I have a table that follows roughly this schema:
Table Name: history
╔════╤══════╤══════════╤═════╤═════════════════════╗
║ id │ stat │ stat_two │ ... │ updated_at ║
╠════╪══════╪══════════╪═════╪═════════════════════╣
║ 1 │ 100 │ 5 │ ... │ 2019-01-01 12:30 PM ║
╟────┼──────┼──────────┼─────┼─────────────────────╢
║ 1 │ 105 │ 7 │ ... │ 2019-01-02 12:30 PM ║
╟────┼──────┼──────────┼─────┼─────────────────────╢
║ 1 │ 300 │ 10 │ ... │ 2019-02-01 12:30 PM ║
╟────┼──────┼──────────┼─────┼─────────────────────╢
║ 1 │ 700 │ 20 │ ... │ 2019-05-01 12:30 PM ║
╟────┼──────┼──────────┼─────┼─────────────────────╢
║ 2 │ 50 │ 0 │ ... │ 2019-01-01 12:30 PM ║
╟────┼──────┼──────────┼─────┼─────────────────────╢
║ 2 │ 55 │ 0 │ ... │ 2019-01-02 12:30 PM ║
╟────┼──────┼──────────┼─────┼─────────────────────╢
║ 2 │ 75 │ 3 │ ... │ 2019-02-01 12:30 PM ║
╟────┼──────┼──────────┼─────┼─────────────────────╢
║ 2 │ 90 │ 7 │ ... │ 2019-05-01 12:30 PM ║
╚════╧══════╧══════════╧═════╧═════════════════════╝
The table is very large.
I am trying to produce the following result, while filtering only include some IDS (like only 1, and 2):
╔═════════╤═══════════════════╤═══════════════════════════════════════════════╤═══════════════════════════════════════════════════╗
║ month │ count_of_ids_seen │ sum_of_(last_seen_stat_for_that_month per ID) │ sum_of_(last_seen_stat_two_for_that_month per ID) ║
╠═════════╪═══════════════════╪═══════════════════════════════════════════════╪═══════════════════════════════════════════════════╣
║ 2019-01 │ 2 │ 160 │ 7 ║
╟─────────┼───────────────────┼───────────────────────────────────────────────┼───────────────────────────────────────────────────╢
║ 2019-02 │ 2 │ 375 │ 13 ║
╟─────────┼───────────────────┼───────────────────────────────────────────────┼───────────────────────────────────────────────────╢
║ 2019-03 │ 2 │ 375 │ 13 ║
╟─────────┼───────────────────┼───────────────────────────────────────────────┼───────────────────────────────────────────────────╢
║ 2019-04 │ 2 │ 375 │ 13 ║
╟─────────┼───────────────────┼───────────────────────────────────────────────┼───────────────────────────────────────────────────╢
║ 2019-05 │ 2 │ 790 │ 27 ║
╚═════════╧═══════════════════╧═══════════════════════════════════════════════╧═══════════════════════════════════════════════════╝
I've tried last_value window functions, and can get the records that appear, but the issue is that I need the data lagged up, if the record does not appear in the table. It is assumed, for month 3 for example, that because there are no records, we should take the last seen record of the date before this.

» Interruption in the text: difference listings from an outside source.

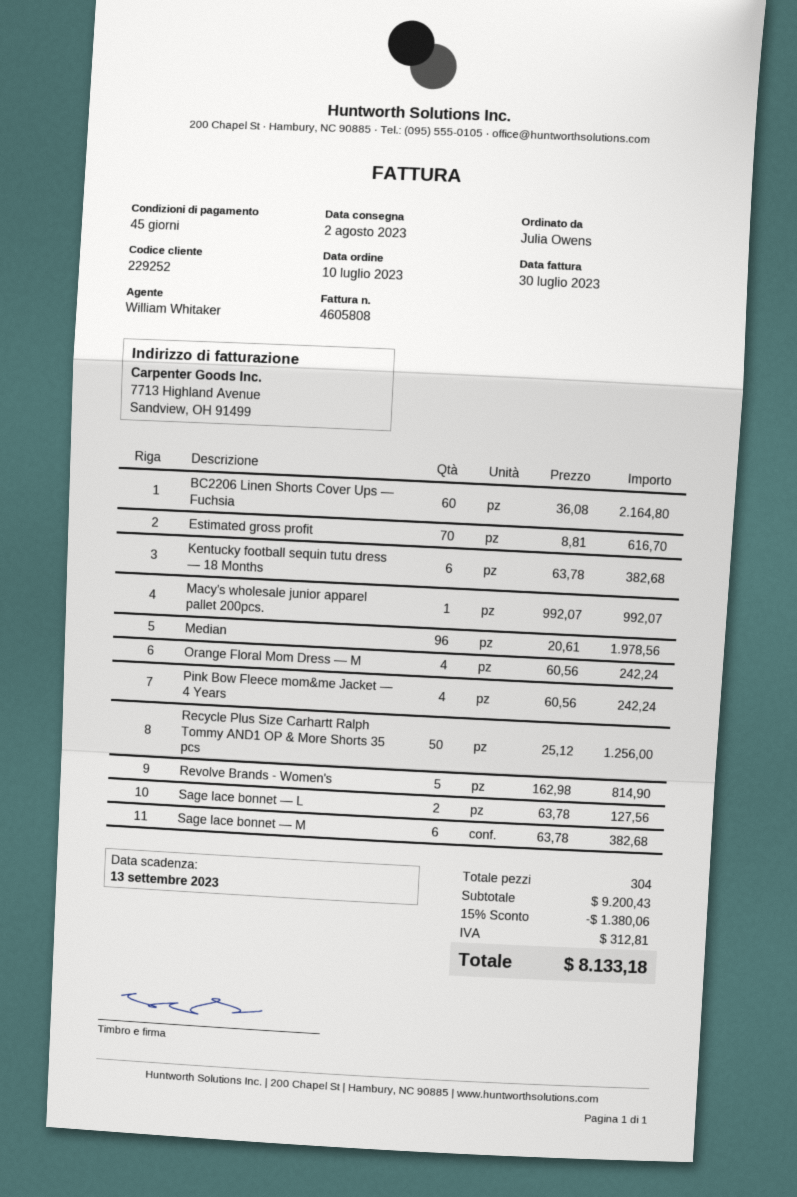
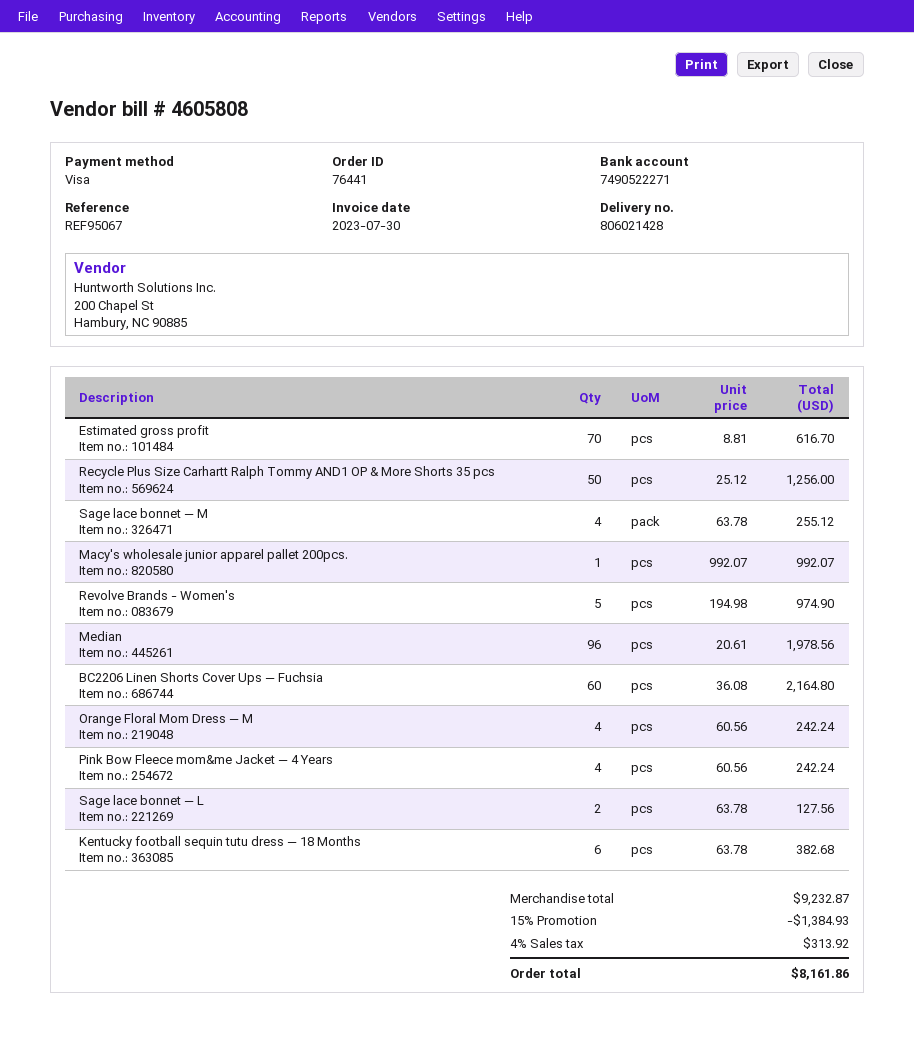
Revolve Brands - Women's: 5 x 162.98 = 814.90 -> 5 x 194.98 = 974.90
Sage lace bonnet — M: 6 x 63.78 = 382.68 -> 4 x 63.78 = 255.12
subtotal: 9200.43 -> 9232.87
discount: 15% = 1380.06 -> 15% = 1384.93
tax: 312.81 -> 313.92
total: 8133.18 -> 8161.86

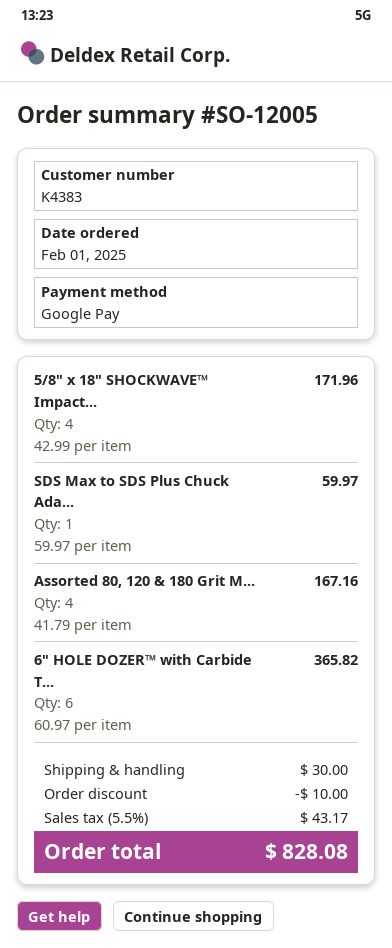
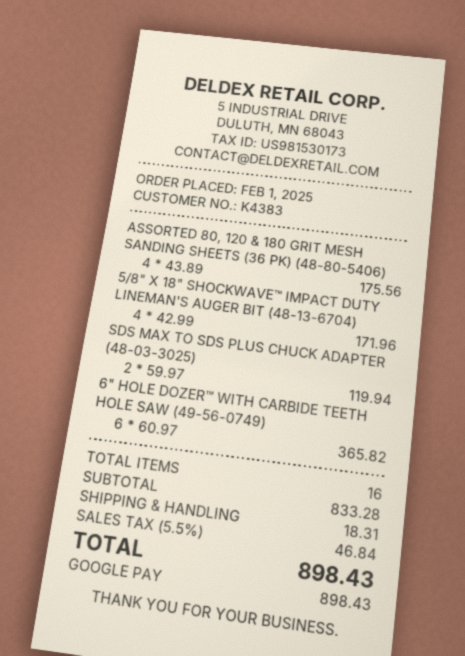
SDS Max to SDS Plus Chuck Ada...: 1 x 59.97 = 59.97 -> 2 x 59.97 = 119.94
Assorted 80, 120 & 180 Grit M...: 4 x 41.79 = 167.16 -> 4 x 43.89 = 175.56
discount: 10.00 -> none
shipping: 30.00 -> 18.31
tax: 5.5% = 43.17 -> 5.5% = 46.84
total: 828.08 -> 898.43

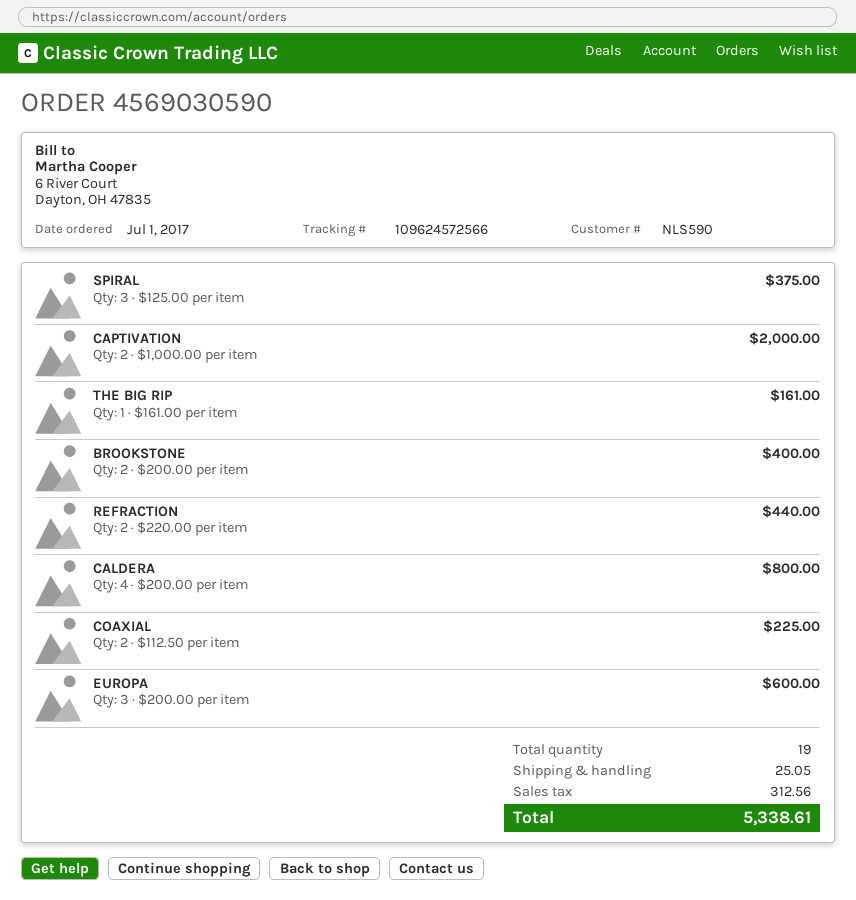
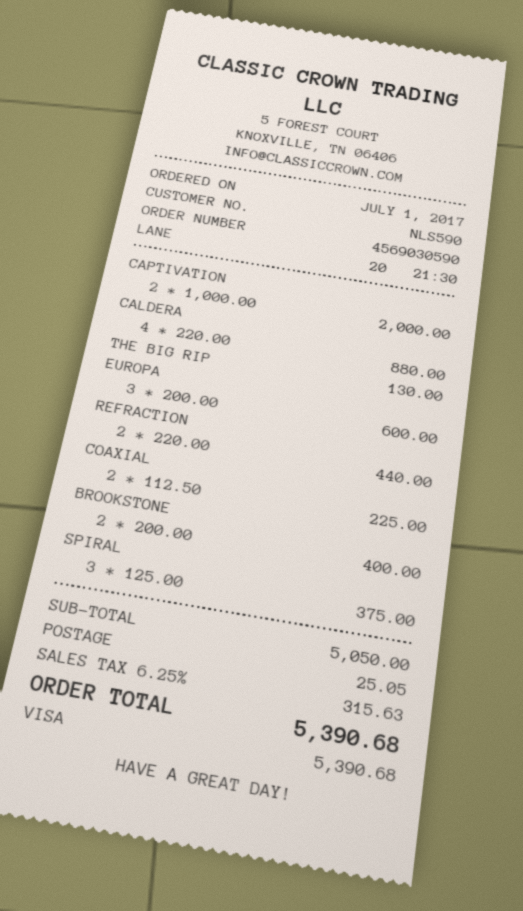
THE BIG RIP: 1 x 161.00 = 161.00 -> 1 x 130.00 = 130.00
CALDERA: 4 x 200.00 = 800.00 -> 4 x 220.00 = 880.00
tax: 312.56 -> 315.63
total: 5338.61 -> 5390.68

My current solution used a <= join, which is the bottleneck and when attempting for millions of Ids, it is way too slow and will not run at the speeds I need it to be.
I was joining against a generate_series like so:
FROM
(SELECT month::date FROM generate_series('2018-03-01'::date, '2019-06-01'::date, '1 month') month) d
LEFT JOIN
history h
ON date_trunc('month', h.updated_at) <= d.month
Any ideas on how to do this more efficiently and remove a <= join? That is causing a nested loop and creating the overhead to be way too large.